Trust in Public and Private Blockchains
Whereas Public Blockchains are designed as truly decentralized, or ‘trust-less” systems; i.e. networks that don’t need a specific trust anchor since they come with integrated trust through algorithm-based consensus mechanisms, Private Blockchains are lacking this integral trust. Private Blockchains are mostly run as centralized networks, by companies or organizations, that have full control of the data flow. Blockchain technology provides historically consistent immutable data records – but under the sole responsibility and control of the respective company. Governance Models, in which rules and processes of the Blockchain are defined, allow for a wide acceptance of the system with all participants. However, third parties that are prevented from participating in the permissioned network, can’t falsify or verify the data output.

Step 1: Adding Trust With A Trust Node
Datarella’s Traceable Accounting concept adds trust to Private Blockchains by integrating a ‘trust node’ run by a trusted third party, s.a. an audit firm or compliance officer. Additionally to the nodes run by the company itself, an audit firm runs a node with full access to the network, therefore servicing as a notary in the first place. The auditor conducts a real-time audit to verify a large portion of the most critical data. Through smart contracts, this audit can be automated to a high degree and save time and money.
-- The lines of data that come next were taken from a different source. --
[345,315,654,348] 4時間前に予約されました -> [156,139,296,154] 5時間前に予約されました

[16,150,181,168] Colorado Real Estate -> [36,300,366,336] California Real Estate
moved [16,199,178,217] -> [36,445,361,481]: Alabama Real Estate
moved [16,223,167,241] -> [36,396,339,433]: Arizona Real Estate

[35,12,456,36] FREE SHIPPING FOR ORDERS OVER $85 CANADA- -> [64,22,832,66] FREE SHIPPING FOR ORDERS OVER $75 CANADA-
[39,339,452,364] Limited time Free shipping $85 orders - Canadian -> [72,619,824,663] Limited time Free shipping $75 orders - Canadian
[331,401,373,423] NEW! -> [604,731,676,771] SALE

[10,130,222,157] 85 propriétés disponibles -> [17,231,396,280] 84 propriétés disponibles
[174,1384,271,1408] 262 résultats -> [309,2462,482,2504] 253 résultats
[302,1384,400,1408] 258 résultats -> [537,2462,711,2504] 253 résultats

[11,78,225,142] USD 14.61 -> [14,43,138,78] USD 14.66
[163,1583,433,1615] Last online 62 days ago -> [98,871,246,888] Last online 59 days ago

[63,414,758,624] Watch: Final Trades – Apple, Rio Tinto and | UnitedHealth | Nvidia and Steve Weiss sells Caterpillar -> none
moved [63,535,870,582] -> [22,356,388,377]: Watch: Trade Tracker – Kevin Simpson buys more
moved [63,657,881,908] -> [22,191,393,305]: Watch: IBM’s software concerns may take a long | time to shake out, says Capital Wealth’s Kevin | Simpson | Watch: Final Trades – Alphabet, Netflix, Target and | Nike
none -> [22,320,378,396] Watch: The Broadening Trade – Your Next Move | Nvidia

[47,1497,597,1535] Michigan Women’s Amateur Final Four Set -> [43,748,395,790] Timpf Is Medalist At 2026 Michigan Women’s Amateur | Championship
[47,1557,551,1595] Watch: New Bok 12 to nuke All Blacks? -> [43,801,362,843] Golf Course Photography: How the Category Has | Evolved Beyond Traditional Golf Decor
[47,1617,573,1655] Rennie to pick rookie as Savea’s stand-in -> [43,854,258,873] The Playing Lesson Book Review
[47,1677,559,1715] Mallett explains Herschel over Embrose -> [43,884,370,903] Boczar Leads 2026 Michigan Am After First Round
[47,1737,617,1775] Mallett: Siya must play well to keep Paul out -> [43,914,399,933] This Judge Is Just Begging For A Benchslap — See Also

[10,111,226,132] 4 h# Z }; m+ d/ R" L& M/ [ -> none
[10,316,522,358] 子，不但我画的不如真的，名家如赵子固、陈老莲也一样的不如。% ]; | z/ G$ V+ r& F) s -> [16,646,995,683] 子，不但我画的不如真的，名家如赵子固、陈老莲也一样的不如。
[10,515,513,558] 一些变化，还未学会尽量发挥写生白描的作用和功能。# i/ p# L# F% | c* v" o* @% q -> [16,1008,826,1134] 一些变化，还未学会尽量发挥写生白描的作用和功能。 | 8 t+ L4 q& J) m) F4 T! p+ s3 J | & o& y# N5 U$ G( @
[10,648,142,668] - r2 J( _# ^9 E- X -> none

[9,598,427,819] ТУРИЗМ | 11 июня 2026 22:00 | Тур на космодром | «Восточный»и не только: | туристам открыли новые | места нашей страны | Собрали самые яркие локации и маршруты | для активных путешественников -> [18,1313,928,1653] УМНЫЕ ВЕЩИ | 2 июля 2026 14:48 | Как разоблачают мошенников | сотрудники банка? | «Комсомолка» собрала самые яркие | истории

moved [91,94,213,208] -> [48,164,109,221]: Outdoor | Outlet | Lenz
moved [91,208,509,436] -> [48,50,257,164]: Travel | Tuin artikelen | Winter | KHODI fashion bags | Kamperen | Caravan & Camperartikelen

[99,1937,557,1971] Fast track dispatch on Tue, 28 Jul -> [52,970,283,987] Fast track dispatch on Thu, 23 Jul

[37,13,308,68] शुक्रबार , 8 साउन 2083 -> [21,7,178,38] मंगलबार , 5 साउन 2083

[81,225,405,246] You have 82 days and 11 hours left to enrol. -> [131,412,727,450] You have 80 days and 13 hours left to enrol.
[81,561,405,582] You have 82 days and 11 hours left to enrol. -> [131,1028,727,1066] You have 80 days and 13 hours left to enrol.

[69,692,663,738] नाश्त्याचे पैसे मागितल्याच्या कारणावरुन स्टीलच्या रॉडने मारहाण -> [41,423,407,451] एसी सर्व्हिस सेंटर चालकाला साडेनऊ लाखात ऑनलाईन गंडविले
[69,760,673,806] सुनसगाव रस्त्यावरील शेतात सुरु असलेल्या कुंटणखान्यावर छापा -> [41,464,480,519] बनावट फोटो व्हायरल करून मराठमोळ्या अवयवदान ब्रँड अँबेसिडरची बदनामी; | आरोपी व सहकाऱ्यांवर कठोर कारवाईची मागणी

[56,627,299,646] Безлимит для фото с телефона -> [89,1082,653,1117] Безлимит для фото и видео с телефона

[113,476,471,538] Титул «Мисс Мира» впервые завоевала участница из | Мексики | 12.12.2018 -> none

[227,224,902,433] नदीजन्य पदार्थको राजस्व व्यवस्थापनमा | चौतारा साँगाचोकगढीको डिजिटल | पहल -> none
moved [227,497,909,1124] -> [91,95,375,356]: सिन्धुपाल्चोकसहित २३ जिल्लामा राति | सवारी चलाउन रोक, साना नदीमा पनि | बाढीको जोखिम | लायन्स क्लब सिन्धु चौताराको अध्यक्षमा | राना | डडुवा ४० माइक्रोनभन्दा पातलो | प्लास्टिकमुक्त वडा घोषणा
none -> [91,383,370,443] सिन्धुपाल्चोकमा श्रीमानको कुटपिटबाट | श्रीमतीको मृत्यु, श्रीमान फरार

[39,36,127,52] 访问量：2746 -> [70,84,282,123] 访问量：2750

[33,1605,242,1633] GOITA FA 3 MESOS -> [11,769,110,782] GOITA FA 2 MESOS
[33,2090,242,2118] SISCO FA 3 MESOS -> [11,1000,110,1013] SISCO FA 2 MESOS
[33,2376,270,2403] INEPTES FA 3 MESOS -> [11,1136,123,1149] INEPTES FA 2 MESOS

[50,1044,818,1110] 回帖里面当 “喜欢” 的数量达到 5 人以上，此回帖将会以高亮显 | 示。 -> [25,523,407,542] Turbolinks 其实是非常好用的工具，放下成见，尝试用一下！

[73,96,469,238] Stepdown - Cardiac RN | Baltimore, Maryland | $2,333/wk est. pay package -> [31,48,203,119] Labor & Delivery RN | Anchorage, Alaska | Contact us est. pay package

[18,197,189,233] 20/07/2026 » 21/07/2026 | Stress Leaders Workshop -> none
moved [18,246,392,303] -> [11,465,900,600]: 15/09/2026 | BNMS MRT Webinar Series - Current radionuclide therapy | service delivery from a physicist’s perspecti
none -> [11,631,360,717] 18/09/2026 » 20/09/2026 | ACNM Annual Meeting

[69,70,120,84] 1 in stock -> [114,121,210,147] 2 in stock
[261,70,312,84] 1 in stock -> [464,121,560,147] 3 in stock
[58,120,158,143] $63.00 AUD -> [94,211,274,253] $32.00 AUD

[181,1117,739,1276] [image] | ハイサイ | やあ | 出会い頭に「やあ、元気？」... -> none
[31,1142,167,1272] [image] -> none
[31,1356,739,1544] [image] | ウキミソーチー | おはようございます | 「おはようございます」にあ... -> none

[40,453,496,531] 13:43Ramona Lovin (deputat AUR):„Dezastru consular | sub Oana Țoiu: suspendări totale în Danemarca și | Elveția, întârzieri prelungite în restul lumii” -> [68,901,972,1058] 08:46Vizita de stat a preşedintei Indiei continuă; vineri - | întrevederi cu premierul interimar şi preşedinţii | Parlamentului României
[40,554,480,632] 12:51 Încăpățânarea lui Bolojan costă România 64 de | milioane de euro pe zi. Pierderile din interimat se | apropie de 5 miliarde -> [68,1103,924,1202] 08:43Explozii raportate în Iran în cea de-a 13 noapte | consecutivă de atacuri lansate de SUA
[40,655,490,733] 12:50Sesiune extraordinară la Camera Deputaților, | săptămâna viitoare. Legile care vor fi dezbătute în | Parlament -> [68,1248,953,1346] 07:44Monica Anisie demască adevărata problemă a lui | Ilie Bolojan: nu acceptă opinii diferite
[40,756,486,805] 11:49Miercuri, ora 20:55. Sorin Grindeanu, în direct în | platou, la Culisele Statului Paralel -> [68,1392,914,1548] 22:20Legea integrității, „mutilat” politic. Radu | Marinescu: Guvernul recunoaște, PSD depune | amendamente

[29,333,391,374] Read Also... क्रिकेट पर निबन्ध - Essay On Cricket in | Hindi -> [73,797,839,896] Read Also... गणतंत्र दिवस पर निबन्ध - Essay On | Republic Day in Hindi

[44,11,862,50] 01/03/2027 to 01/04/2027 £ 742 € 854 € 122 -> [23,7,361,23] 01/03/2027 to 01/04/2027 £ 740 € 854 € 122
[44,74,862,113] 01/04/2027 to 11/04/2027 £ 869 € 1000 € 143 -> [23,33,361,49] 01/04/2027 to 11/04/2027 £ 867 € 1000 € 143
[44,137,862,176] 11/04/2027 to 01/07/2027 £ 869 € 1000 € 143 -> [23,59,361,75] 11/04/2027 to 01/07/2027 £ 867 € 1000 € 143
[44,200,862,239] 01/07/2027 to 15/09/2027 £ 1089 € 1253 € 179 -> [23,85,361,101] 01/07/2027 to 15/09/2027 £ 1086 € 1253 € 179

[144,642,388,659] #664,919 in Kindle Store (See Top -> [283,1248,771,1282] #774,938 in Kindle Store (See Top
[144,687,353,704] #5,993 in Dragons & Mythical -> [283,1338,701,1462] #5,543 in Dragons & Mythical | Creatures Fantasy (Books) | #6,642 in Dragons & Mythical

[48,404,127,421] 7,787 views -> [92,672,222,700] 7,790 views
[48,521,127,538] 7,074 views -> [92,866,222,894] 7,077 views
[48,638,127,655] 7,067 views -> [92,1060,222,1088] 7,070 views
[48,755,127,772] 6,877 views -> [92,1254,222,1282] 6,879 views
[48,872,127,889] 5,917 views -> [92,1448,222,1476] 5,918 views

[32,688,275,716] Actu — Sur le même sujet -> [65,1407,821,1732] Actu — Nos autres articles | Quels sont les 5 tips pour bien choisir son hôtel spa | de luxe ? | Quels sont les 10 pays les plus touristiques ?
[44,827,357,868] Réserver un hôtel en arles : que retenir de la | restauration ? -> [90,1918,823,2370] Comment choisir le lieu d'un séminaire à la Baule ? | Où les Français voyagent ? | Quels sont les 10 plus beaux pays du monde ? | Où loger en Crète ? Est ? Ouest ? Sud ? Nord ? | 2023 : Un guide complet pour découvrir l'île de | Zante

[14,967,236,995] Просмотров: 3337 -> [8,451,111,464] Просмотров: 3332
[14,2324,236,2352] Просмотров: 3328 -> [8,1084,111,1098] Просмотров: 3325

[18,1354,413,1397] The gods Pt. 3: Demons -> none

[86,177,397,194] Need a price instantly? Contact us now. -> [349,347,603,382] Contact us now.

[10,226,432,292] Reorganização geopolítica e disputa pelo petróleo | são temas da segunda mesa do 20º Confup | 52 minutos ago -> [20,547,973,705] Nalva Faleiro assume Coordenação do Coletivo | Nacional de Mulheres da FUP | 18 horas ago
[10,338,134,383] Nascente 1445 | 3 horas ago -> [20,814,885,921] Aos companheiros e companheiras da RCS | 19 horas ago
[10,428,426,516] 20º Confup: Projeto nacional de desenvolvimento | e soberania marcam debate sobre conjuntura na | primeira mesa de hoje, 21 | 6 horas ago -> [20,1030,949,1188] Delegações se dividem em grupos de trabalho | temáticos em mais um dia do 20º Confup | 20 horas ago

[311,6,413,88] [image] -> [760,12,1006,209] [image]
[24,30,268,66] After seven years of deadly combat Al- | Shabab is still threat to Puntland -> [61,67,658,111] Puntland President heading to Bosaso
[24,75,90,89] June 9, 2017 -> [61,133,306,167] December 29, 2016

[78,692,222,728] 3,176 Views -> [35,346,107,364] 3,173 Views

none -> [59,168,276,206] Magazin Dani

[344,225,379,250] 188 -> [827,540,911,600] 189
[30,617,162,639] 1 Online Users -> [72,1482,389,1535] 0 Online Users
The audit engagement is mapped in a Governance Model, which allows for full transparency among the network’s participants as well as towards external stakeholders, s.a. stockholders, etc..

By adding trust to a Private Blockchain system through a trust node, a key inherent weakness of a partly-decentralized system is eliminated: Through the integration of audit firms in the company’s data flow, its accounting becomes trustworthy, and innovative at the same time: Traceable Accounting allows companies to run AI-based data analyses that provide valuable data to the finance department for improved controlling capabilities.

Step 2: A Fully Trustless System
At a later stage, the Private Blockchain should be morphed into a Public Blockchain that provides all interested parties with access and audit opportunities. The architecture and mechanisms of a Public Blockchain allow for the participation of entities in the network that do not have to trust each other – a Public Blockchain is designed as a ‘trustless’ system: it works without the existence of trust between the parties. 

A Public Blockchain can be designed as a permissioned or a permissionless system. In a permissioned system, there is a regulatory body that sets-up a governance model defining the rules for access and behavior in the network. In a permissionless system, anyone can participate.

Traceable Accounting – A Blockchain-Based Automated Real-time Accounting Approach

Developing a fully trustless system must be the final goal for regulatory and legal bodies when envisioning a new framework for financial auditing. It meets all due diligence criteria, especially those that have fraudulently been bypassed in the Wirecard scandal.